You had shrimp langoustienes_. _Scampi is small lobster or sometimes shrimp. Therefore shrimp scampi is "shrimp shrimp" Learned that on a very old Dinah Shore show in the 50's/60's. Showing my age I know.


----------



## Startingover (Apr 18, 2012)

wooleybooger said:


> You had shrimp langoustienes_. _Scampi is small lobster or sometimes shrimp. Therefore shrimp scampi is "shrimp shrimp" Learned that on a very old Dinah Shore show in the 50's/60's. Showing my age I know.
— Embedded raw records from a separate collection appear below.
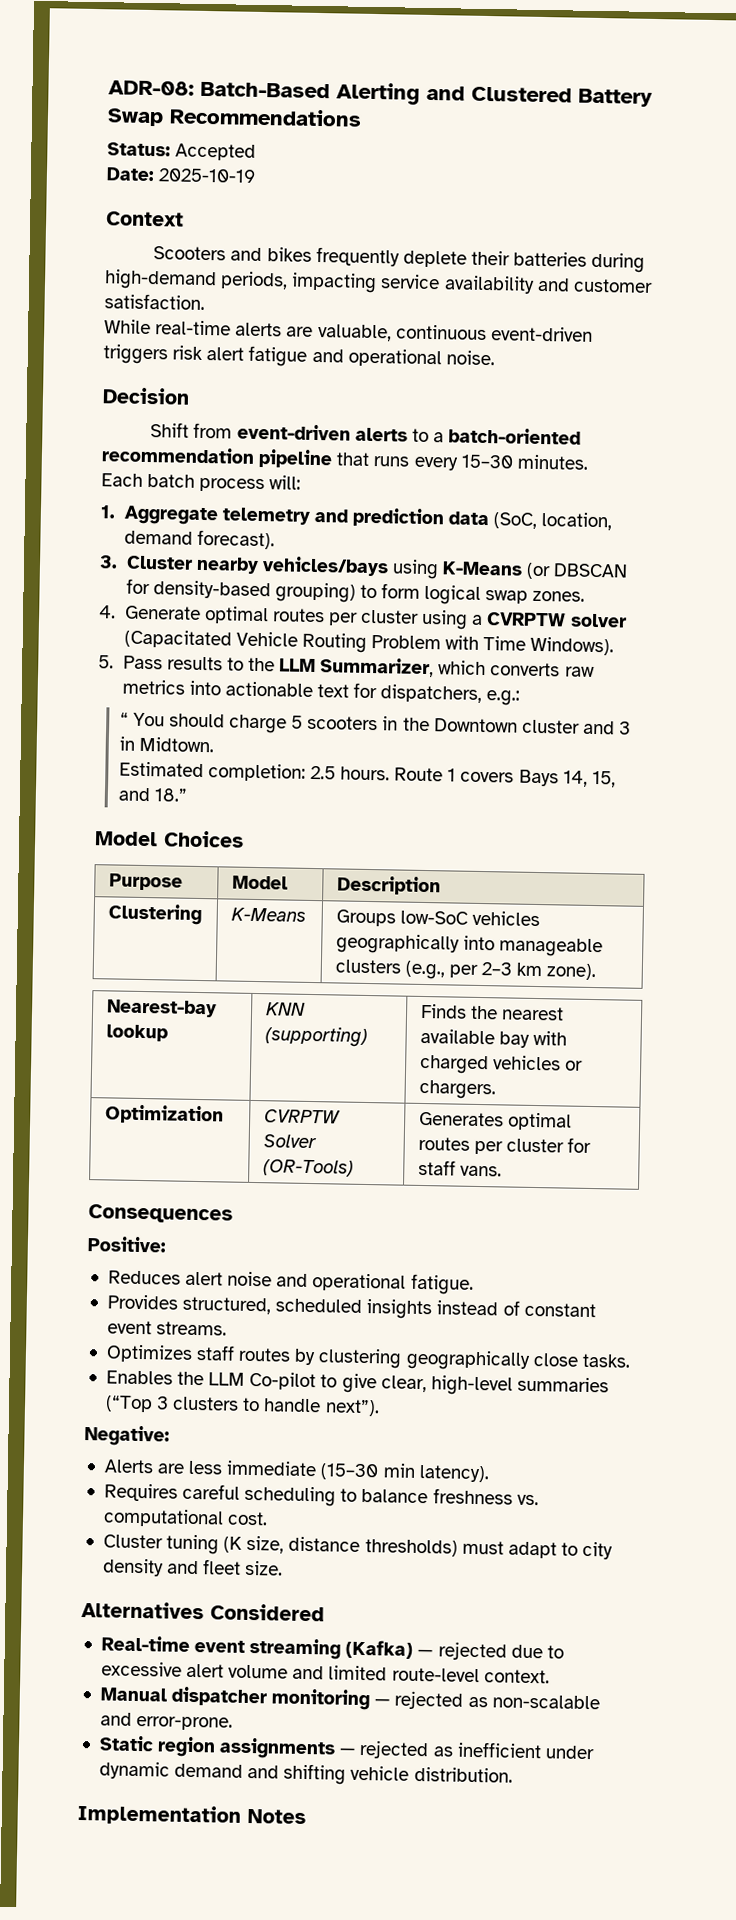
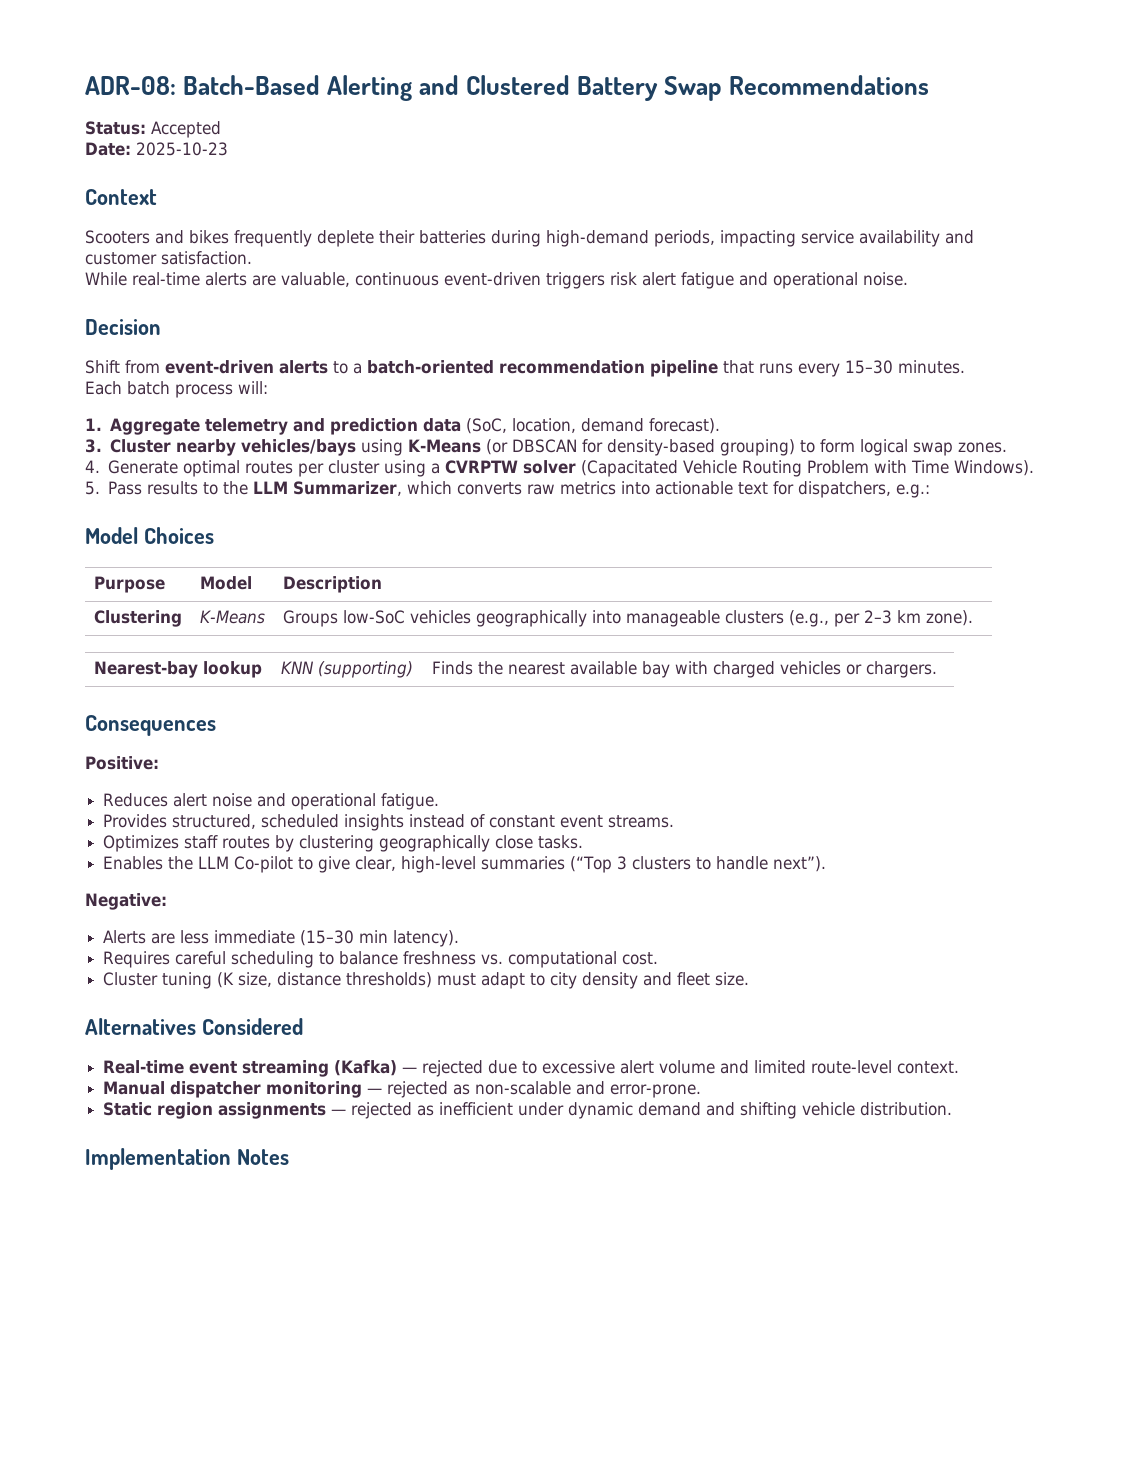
- Date: 2025-10-19
+ Date: 2025-10-23
- “ You should charge 5 scooters in the Downtown cluster and 3 in Midtown.
- Estimated completion: 2.5 hours. Route 1 covers Bays 14, 15, and 18.”
- Optimization | CVRPTW Solver (OR-Tools) | Generates optimal routes per cluster for staff vans.

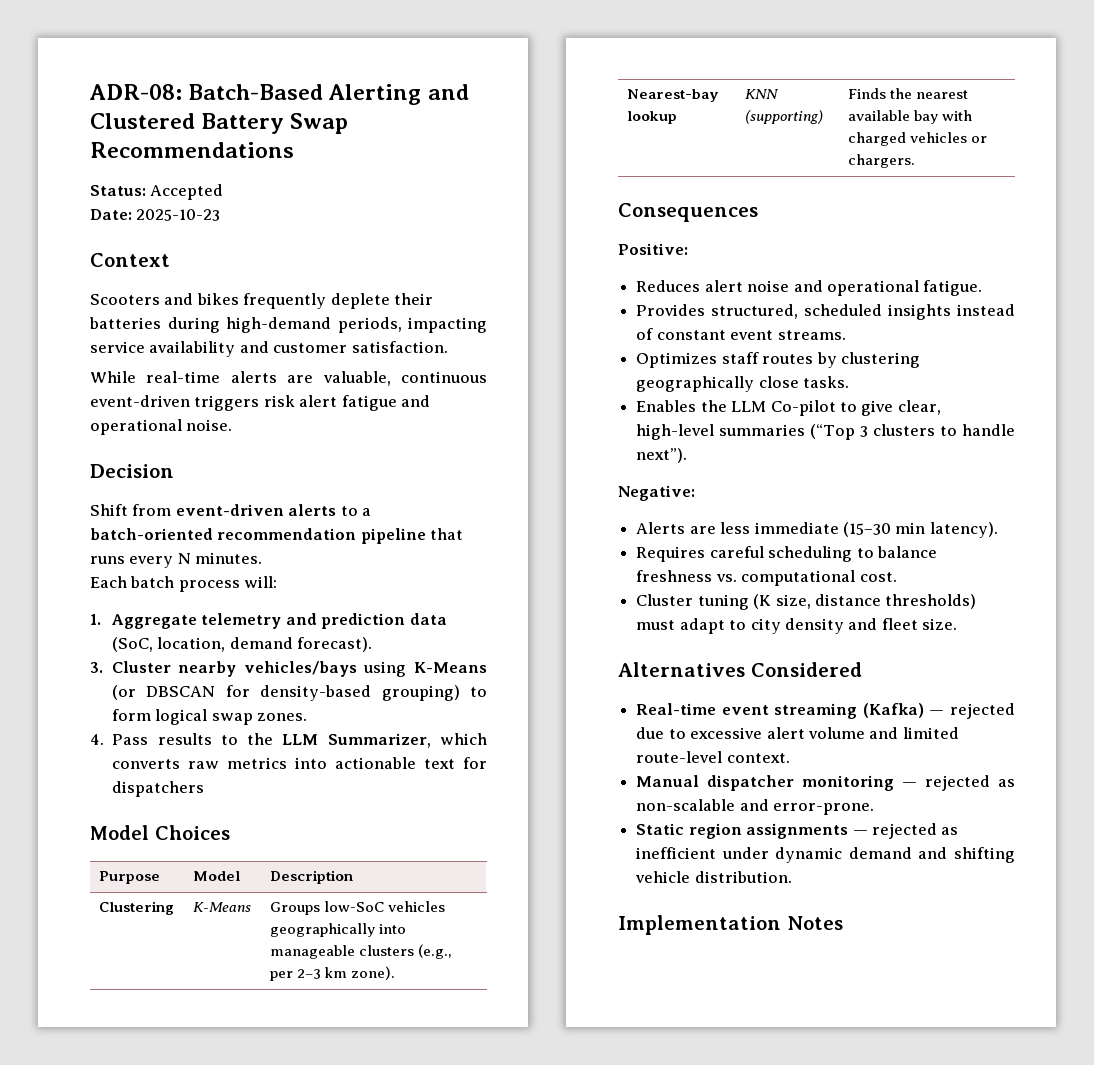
- Shift from event-driven alerts to a batch-oriented recommendation pipeline that runs every 15–30 minutes.
+ Shift from event-driven alerts to a batch-oriented recommendation pipeline that runs every N minutes.
- 4. Generate optimal routes per cluster using a CVRPTW solver (Capacitated Vehicle Routing Problem with Time Windows).
- 5. Pass results to the LLM Summarizer, which converts raw metrics into actionable text for dispatchers, e.g.:
+ 4. Pass results to the LLM Summarizer, which converts raw metrics into actionable text for dispatchers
Yes, a chefs brother told me that, but I still call it Shrimp Scampi.


----------



## YaterSpoon (Dec 1, 2016)

Nicely done. I've done similar on occasion. Always a hit.


----------



## Nik333 (Mar 1, 2015)

Two Knots said:


> See the pic


I asked for your recipe because I would make it without the cheese. Shrimp to me is fatty. I love it to death but it is rich.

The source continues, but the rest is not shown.